▸ Work to complete:
Your response should reproduce every line of the entries that contains the word "Hoodie".

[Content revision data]
::::
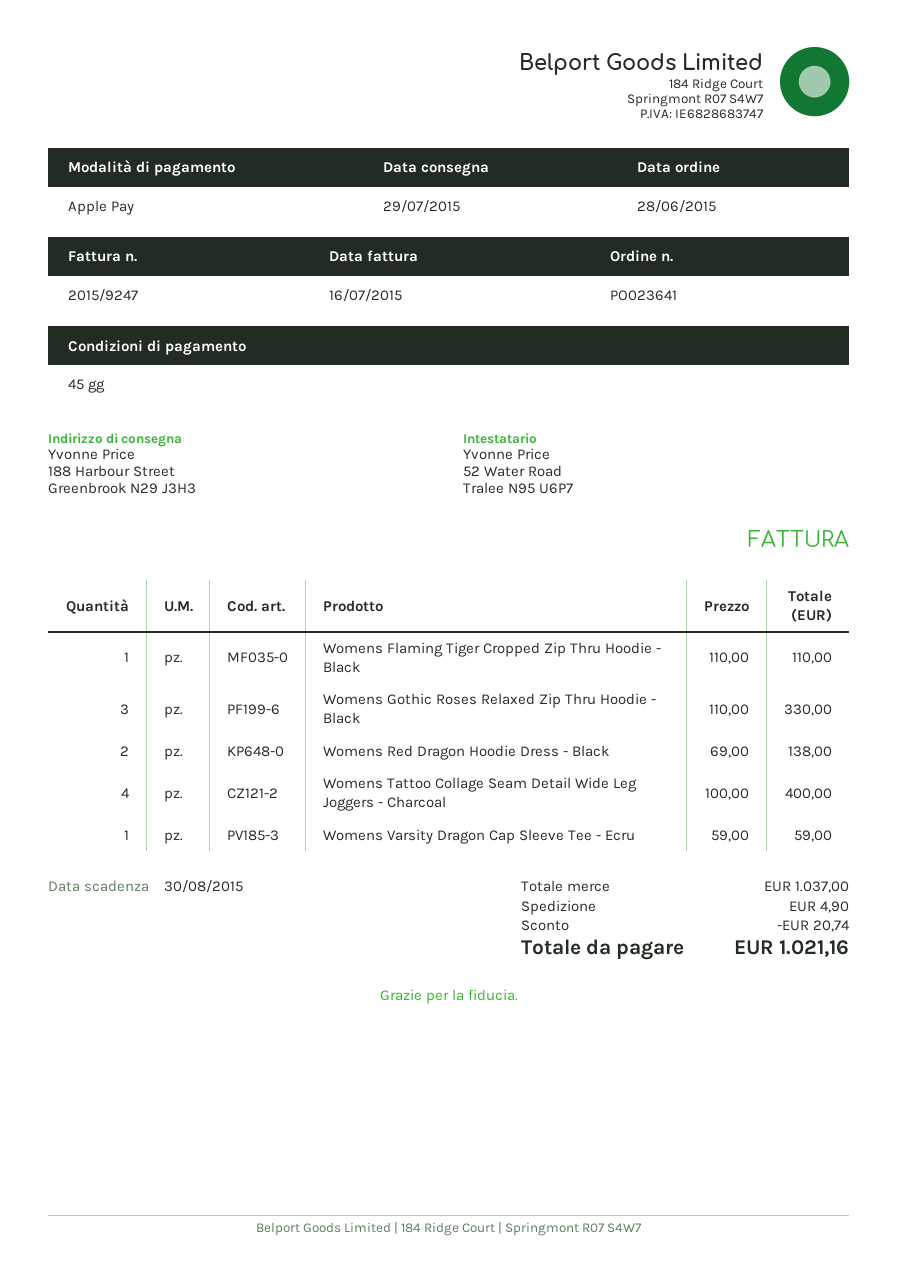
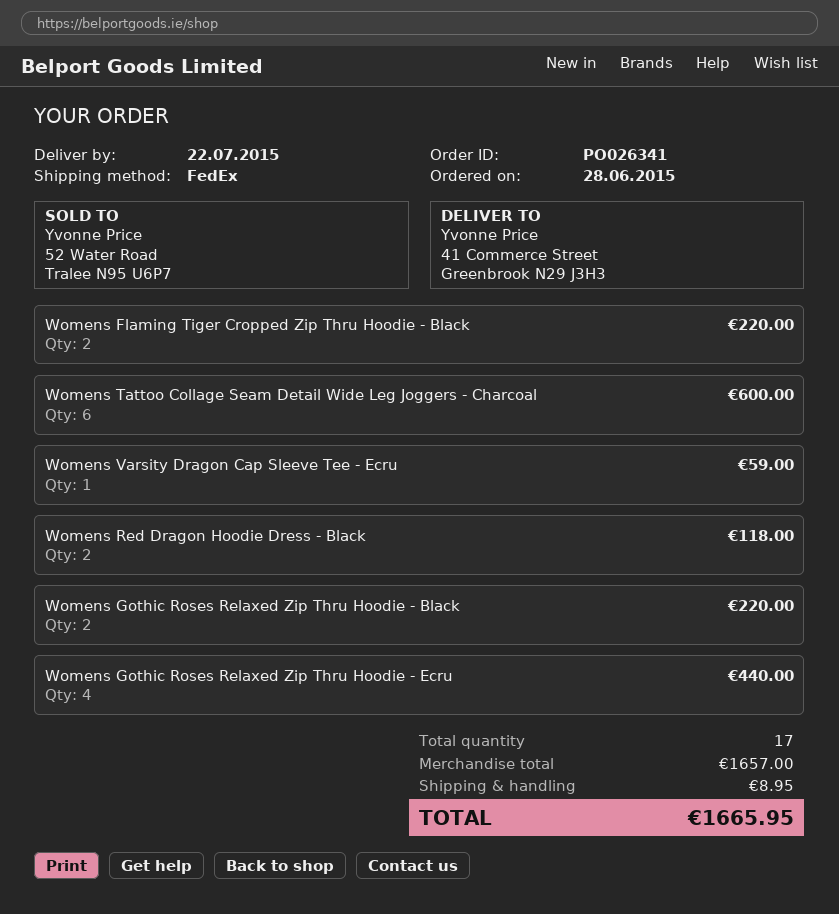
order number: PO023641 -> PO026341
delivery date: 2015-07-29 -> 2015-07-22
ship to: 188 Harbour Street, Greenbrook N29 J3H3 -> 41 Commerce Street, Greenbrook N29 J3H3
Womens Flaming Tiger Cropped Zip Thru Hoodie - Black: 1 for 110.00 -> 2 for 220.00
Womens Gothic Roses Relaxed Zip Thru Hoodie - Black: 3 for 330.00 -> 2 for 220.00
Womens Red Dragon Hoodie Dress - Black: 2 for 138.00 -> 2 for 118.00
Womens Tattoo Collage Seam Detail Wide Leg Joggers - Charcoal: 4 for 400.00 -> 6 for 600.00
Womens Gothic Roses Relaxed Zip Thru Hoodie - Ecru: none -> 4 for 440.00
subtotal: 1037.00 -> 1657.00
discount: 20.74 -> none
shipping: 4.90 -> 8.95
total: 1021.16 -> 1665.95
::::
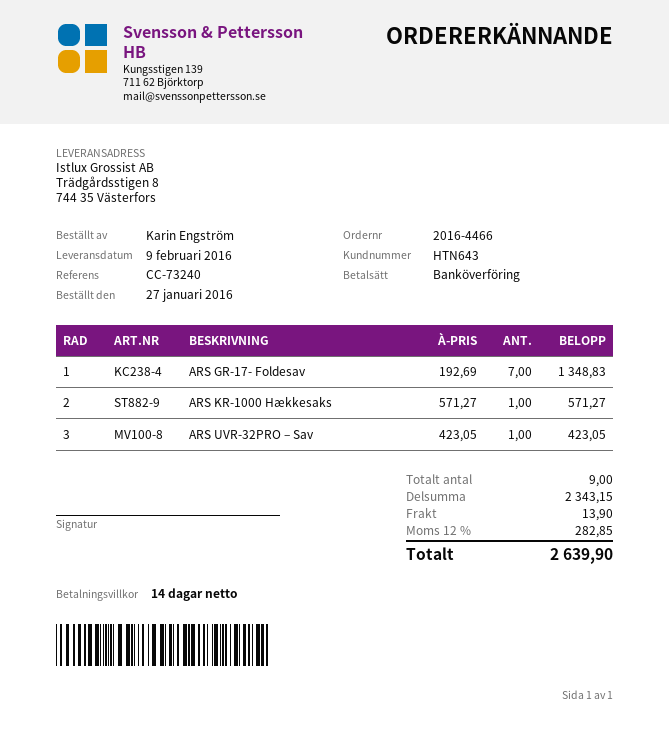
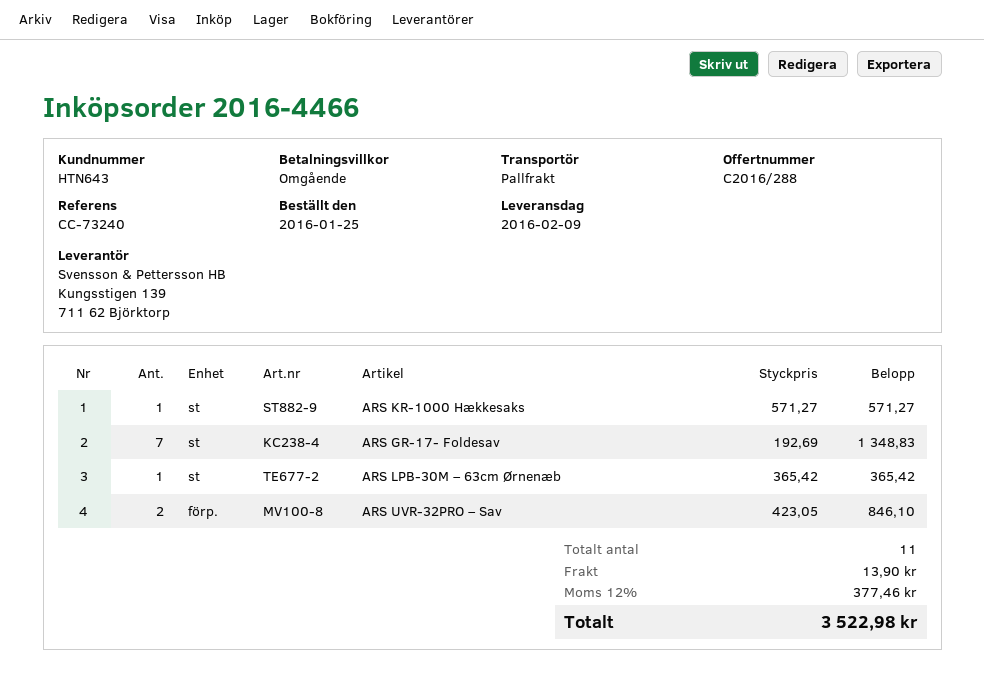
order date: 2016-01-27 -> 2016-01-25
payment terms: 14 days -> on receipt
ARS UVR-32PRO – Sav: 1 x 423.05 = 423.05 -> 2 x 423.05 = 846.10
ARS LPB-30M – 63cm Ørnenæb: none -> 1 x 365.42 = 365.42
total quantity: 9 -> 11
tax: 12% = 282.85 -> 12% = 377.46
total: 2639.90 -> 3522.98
::::
▸ Reply to the task:
Womens Flaming Tiger Cropped Zip Thru Hoodie - Black: 1 for 110.00 -> 2 for 220.00
Womens Gothic Roses Relaxed Zip Thru Hoodie - Black: 3 for 330.00 -> 2 for 220.00
Womens Red Dragon Hoodie Dress - Black: 2 for 138.00 -> 2 for 118.00
Womens Gothic Roses Relaxed Zip Thru Hoodie - Ecru: none -> 4 for 440.00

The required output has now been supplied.